Groeneveld Peter W, Heidenreich Paul A, Garber Alan M
Center for Health Equity Research and Promotion, Veterans Affairs Medical Center, Philadelphia, Pennsylvania 19104-6021, USA.
J Am Coll Cardiol. 2005 Jan 4;45(1):72-8. doi: 10.1016/j.jacc.2004.07.061.
The study was designed to determine whether racial disparity in utilization of the implantable cardioverter-defibrillator (ICD) has improved over time, and whether small-area geographic variation in ICD utilization contributed to national levels of racial disparity.
Although racial disparities in cardiac procedures have been well-documented, it is unknown whether there has been improvement over time. Low ICD utilization rates in predominantly black geographic areas may have exacerbated national levels of disparity.
Discharge abstracts from elderly black and white Medicare beneficiaries hospitalized with ventricular arrhythmias from 1990 to 2000 were analyzed to determine if ICD implantation occurred within 90 days of initial hospitalization. Multivariate logistic regression models were constructed to assess the relationship between ICD implantation, year of admission, and the percentage of black inhabitants in each patient's county of hospitalization while controlling for clinical, hospital, and demographic characteristics.
There was improvement in ICD implantation racial disparity: In the period 1990 to 1992, black patients had an odds ratio of 0.52 (95% confidence interval [CI] 0.42 to 0.64) for receiving an ICD compared with whites. However, by 1999 to 2000, the odds ratio for blacks had risen to 0.69 (95% CI 0.61 to 0.78) (test-for-trend p=0.01). Approximately 20% of this trend could be explained by reduction in geographic variation in ICD use between areas with larger black and predominantly white populations.

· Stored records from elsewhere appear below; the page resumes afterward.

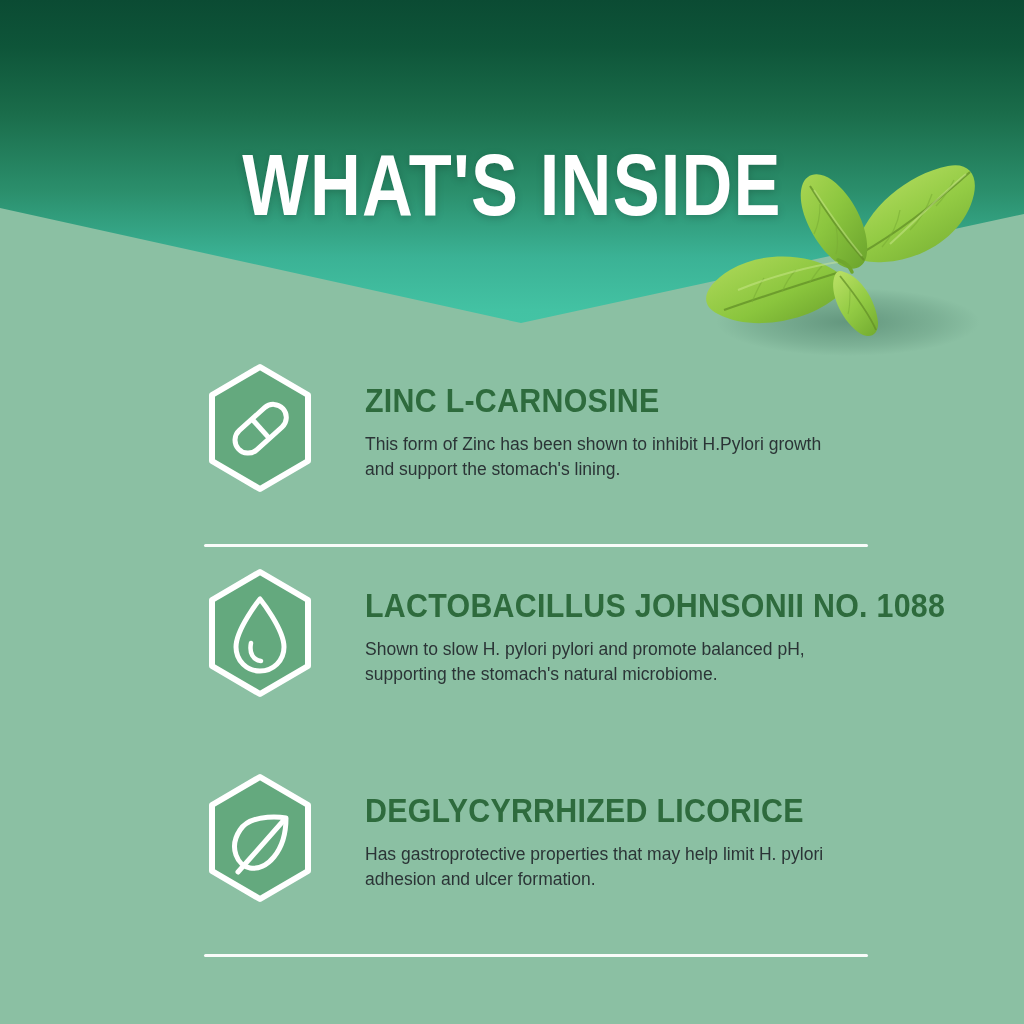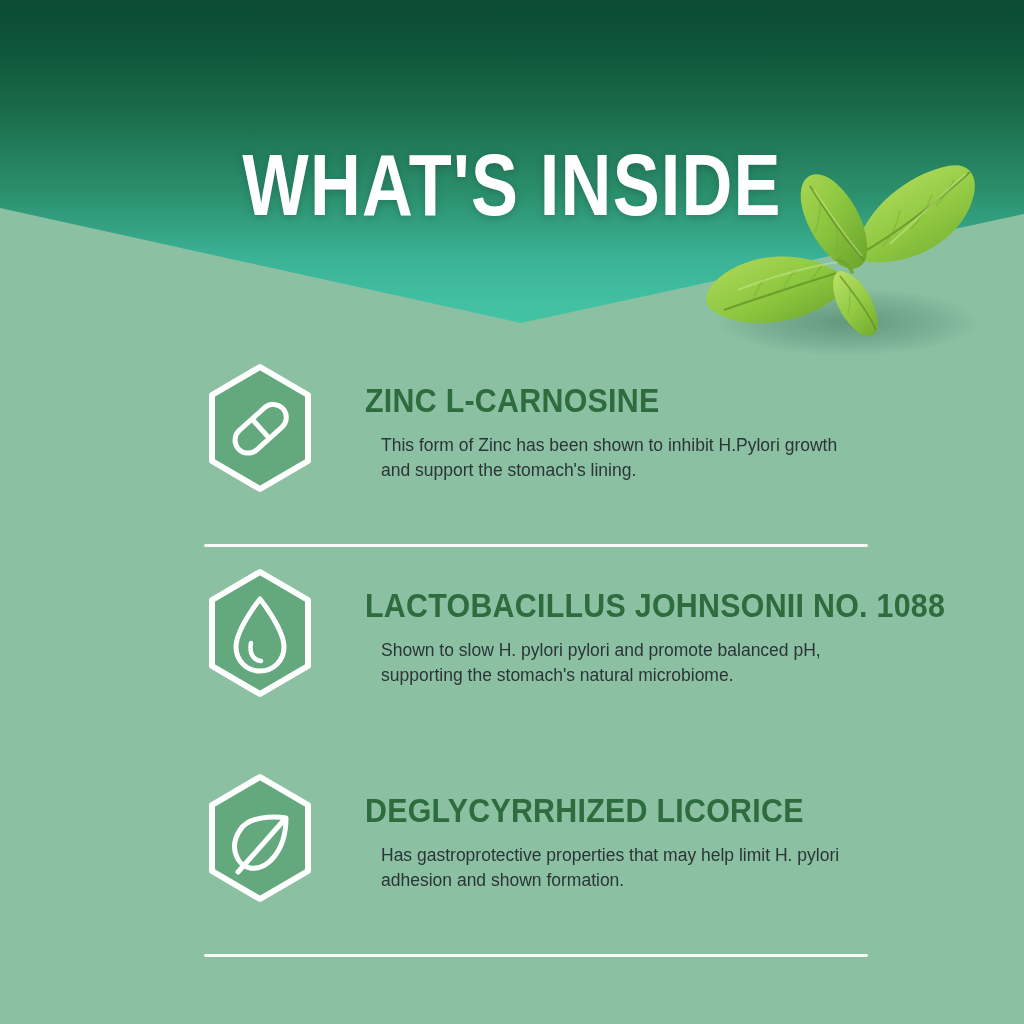--- a/index.html
+++ b/index.html
@@ -117,7 +117,7 @@
     font-size: 17.5px;
     font-weight: 400;
     line-height: 1.45;
-    margin: 16px;
+    margin: 0;
     max-width: 470px;
   }
 

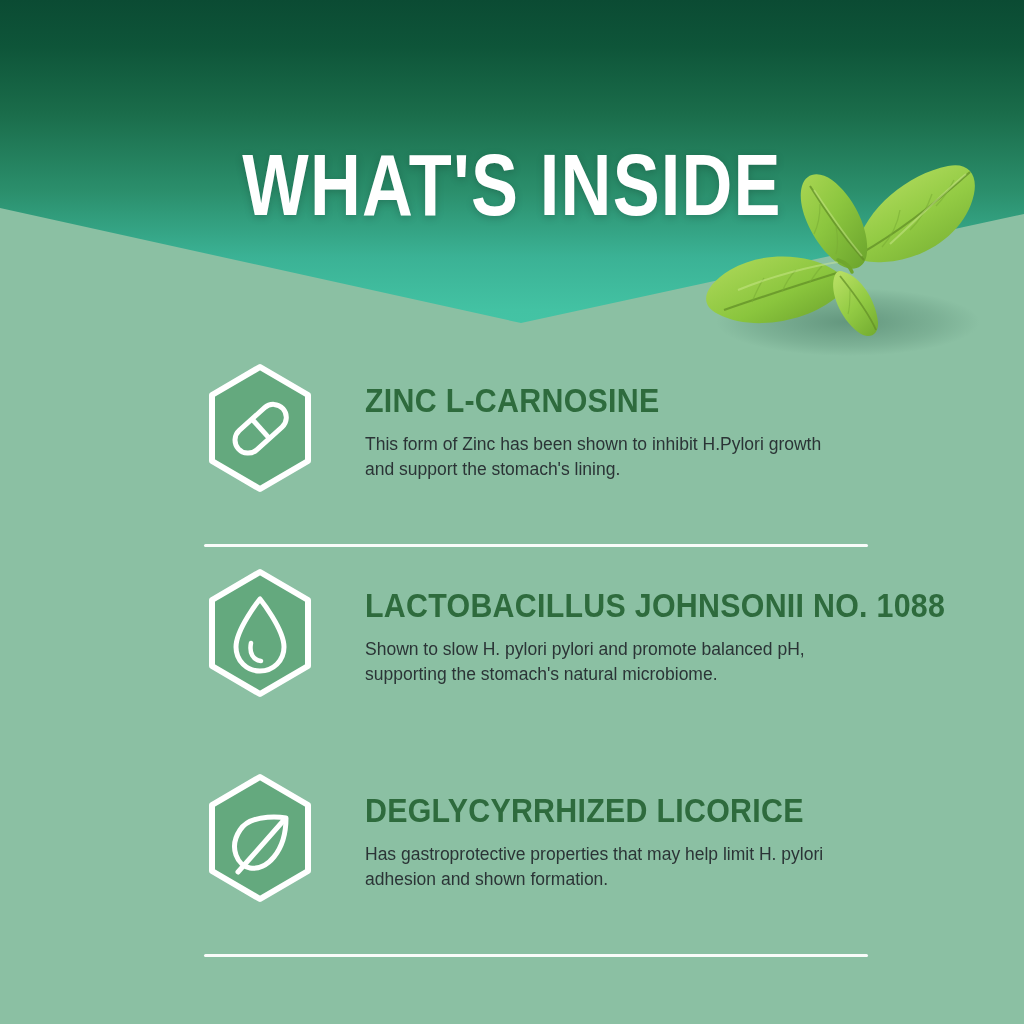--- a/index.html
+++ b/index.html
@@ -249,7 +249,7 @@
       </div>
       <div class="row-text">
         <h2 class="row-title">DEGLYCYRRHIZED LICORICE</h2>
-        <p class="row-desc">Has gastroprotective properties that may help limit H. pylori adhesion and shown formation.</p>
+        <p class="row-desc">Has gastroprotective properties that may help limit H. pylori adhesion and ulcer formation.</p>
       </div>
     </div>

Rates of ICD implants became more equal among whites and blacks during the 1990s, although persistent disparity remained at the decade's end. Geographic equalization in cardiovascular procedure rates may be an essential mechanism in rectifying disparities in health care.
本研究旨在确定植入式心脏复律除颤器(ICD)使用方面的种族差异是否随时间得到改善,以及ICD使用的小区域地理差异是否导致了全国层面的种族差异。
尽管心脏手术中的种族差异已有充分记录,但尚不清楚随着时间推移是否有所改善。在以黑人为主的地理区域,ICD使用率较低可能加剧了全国层面的差异。
分析了1990年至2000年因室性心律失常住院的老年黑人和白人医疗保险受益人的出院摘要,以确定ICD植入是否在初次住院的90天内发生。构建多变量逻辑回归模型,在控制临床、医院和人口统计学特征的同时,评估ICD植入、入院年份以及每位患者住院所在县的黑人居民百分比之间的关系。
ICD植入的种族差异有所改善:在1990年至1992年期间,与白人相比,黑人患者接受ICD的比值比为0.52(95%置信区间[CI]0.42至0.64)。然而,到1999年至2000年,黑人的比值比已升至0.69(95%CI0.61至0.78)(趋势检验p=0.01)。这一趋势中约20%可归因于黑人人口较多地区与以白人为主地区之间ICD使用的地理差异减少。
在20世纪90年代,白人和黑人之间的ICD植入率变得更加平等,尽管在该十年末仍存在持续差异。心血管手术率的地理均衡化可能是纠正医疗保健差异的一个重要机制。